This week on Q with Jian Ghomeshi, one of the points of discussion was “Does the ‘feminist’ label matter?”
Let’s just let that sink in for a minute.
One of the CBC’s most popular programmes finally decides to even remotely mention women’s issues, and they decide to make it a 15 minute debate about semantics.
Thanks, national broadcaster.
Other than a very quick shout-out to “pay equity, reproductive freedom and overall sexism” (Wouldn’t want to accidentally focus on those things!) almost the entire discussion focused around whether we need the term and whether we should be confronting female celebrities who define themselves as “not feminist” (Re: Beyonce, Taylor Swift, Bjork, Carla Bruni, Lady Gaga, etc.).
I’m not saying that I expect a show like Q to actually have hard-hitting debates and real, informative discussions about political issues – there are other forums for that (uh… you know, like a little website with a fun and pun-filled name? That you may or may not be reading right now). I’m also definitely not saying that a discussion over the term ‘feminism’ is useless. What I am saying, is that Q missed the point, as well as an important opportunity to have an interesting debate about a serious women’s issue on national radio.
The CBC tried to pin two intelligent and informed feminist women against each other (Mary Elizabeth Williams saying that we absolutely need the term, Nona Willis Aronowitz saying that she understands that many young people just lack an education about women’s issues and don’t understand that ‘feminism’ does not mean ‘man hater’). They essentially turned what could have been a serious discussion about the oppression of half the world’s population into a quick and easy “hot-button” debate over a term they’ve deemed to be controversial.

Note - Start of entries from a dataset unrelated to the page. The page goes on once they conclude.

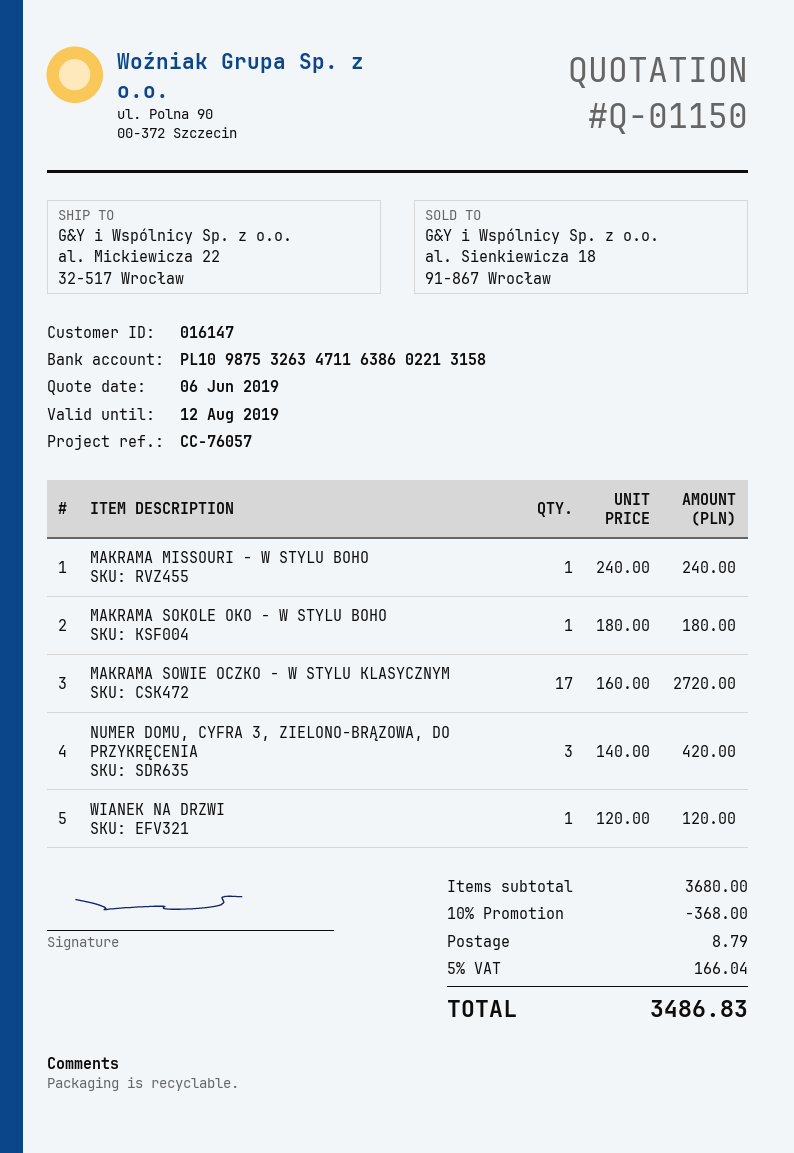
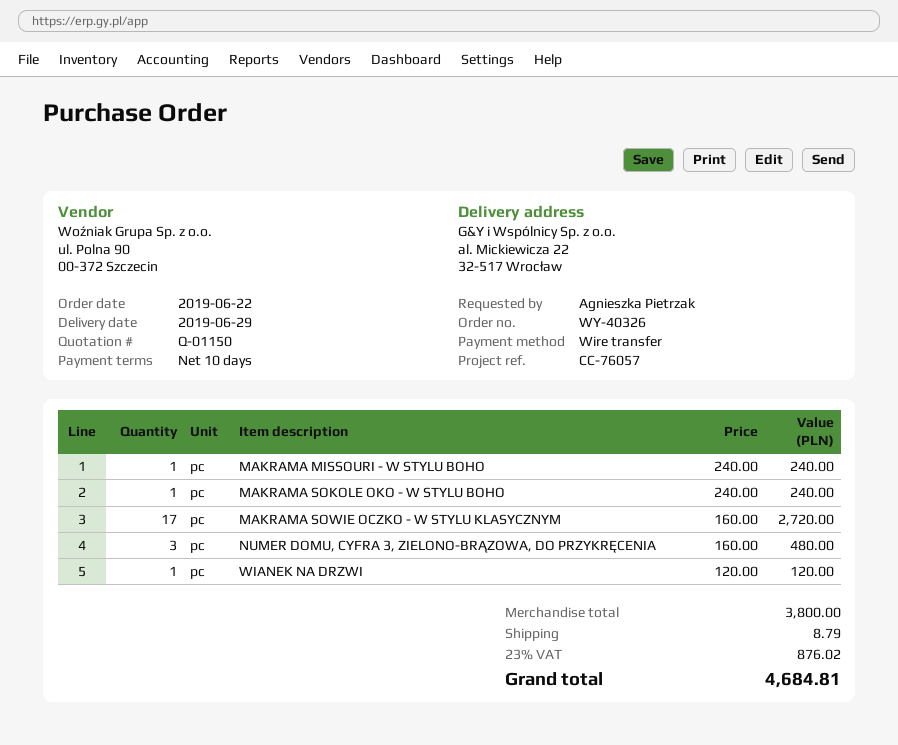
MAKRAMA SOKOLE OKO - W STYLU BOHO: 1 x 180.00 = 180.00 -> 1 x 240.00 = 240.00
NUMER DOMU, CYFRA 3, ZIELONO-BRĄZOWA, DO PRZYKRĘCENIA: 3 x 140.00 = 420.00 -> 3 x 160.00 = 480.00
subtotal: 3680.00 -> 3800.00
discount: 10% = 368.00 -> none
tax: 5% = 166.04 -> 23% = 876.02
total: 3486.83 -> 4684.81

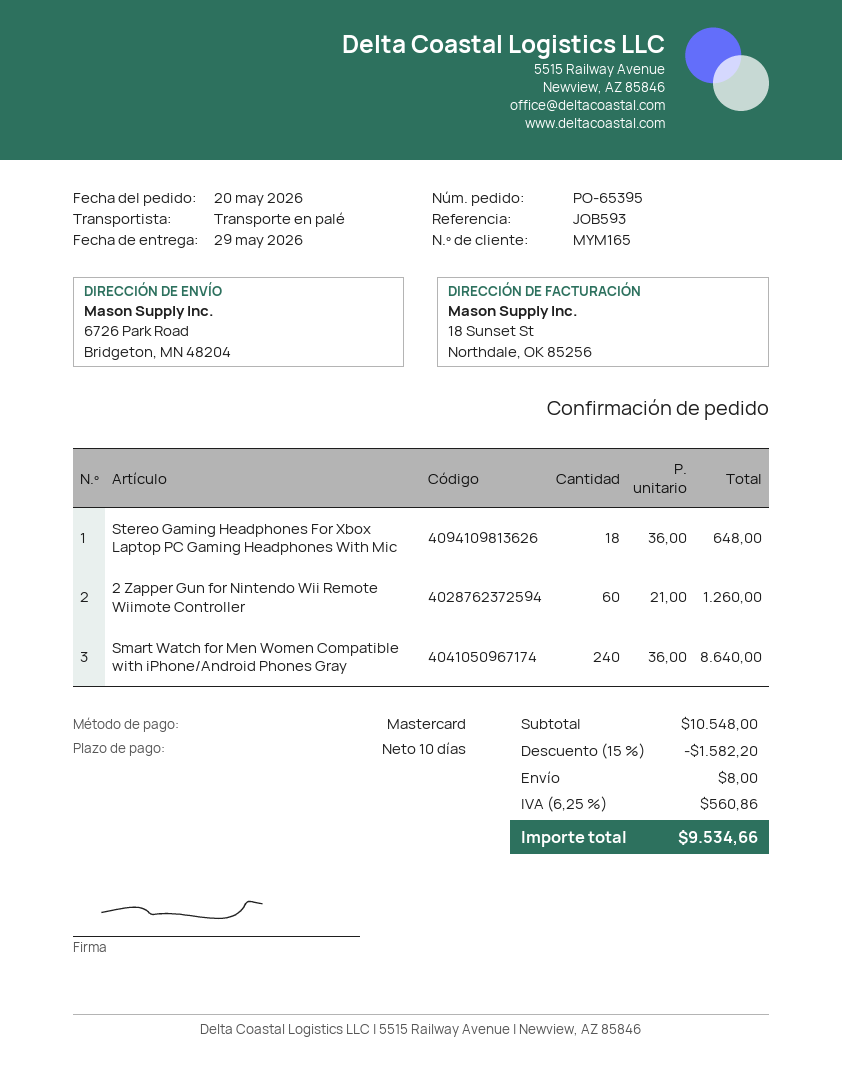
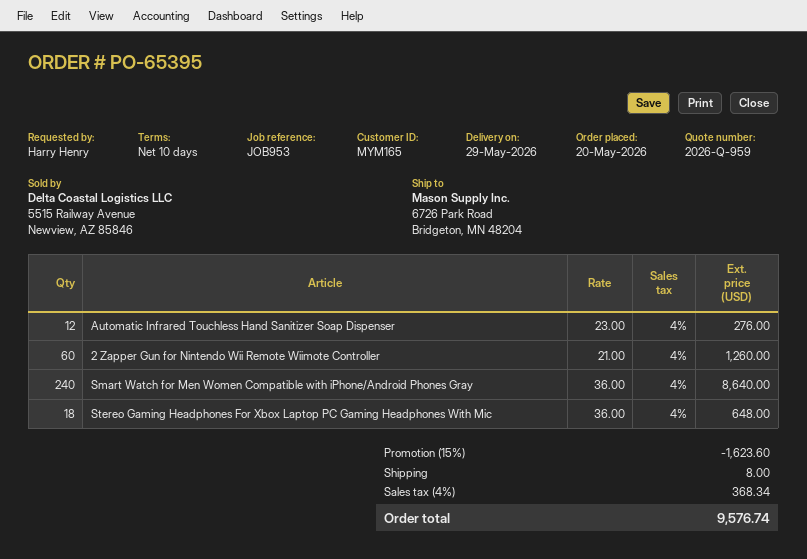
reference: JOB593 -> JOB953
Automatic Infrared Touchless Hand Sanitizer Soap Dispenser: none -> 12 x 23.00 = 276.00
discount: 15% = 1582.20 -> 15% = 1623.60
tax: 6.25% = 560.86 -> 4% = 368.34
total: 9534.66 -> 9576.74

Could there not have been a discussion over why the label of ‘feminist’ has so many negative connotations? Couldn’t they have questioned why calling someone a feminist is supposed to be an insult in the first place? Couldn’t the discussion have focused on why so many female celebrities are recently being confronted with the “Do you consider yourself a feminist?” in such a rude and condescending way in the first place? Both women seemed far more interested in these types of questions, yet Ghomeshi kept steering the conversation back towards semantics.
Instead of focusing on the lack of education around feminism in our current system, the CBC trivialized fundamental inequalities that affect half the nation’s population.
The conversation ends with Mary Elizabeth Williams and Nona Willis Aronowitz agreeing that the best step towards making people less afraid to call themselves feminists is to “normalize” the term, rather than only bringing it up in controversial tones or debates.
In other words, what needs to be done is the exact opposite of what the CBC and Jian Ghomeshi did.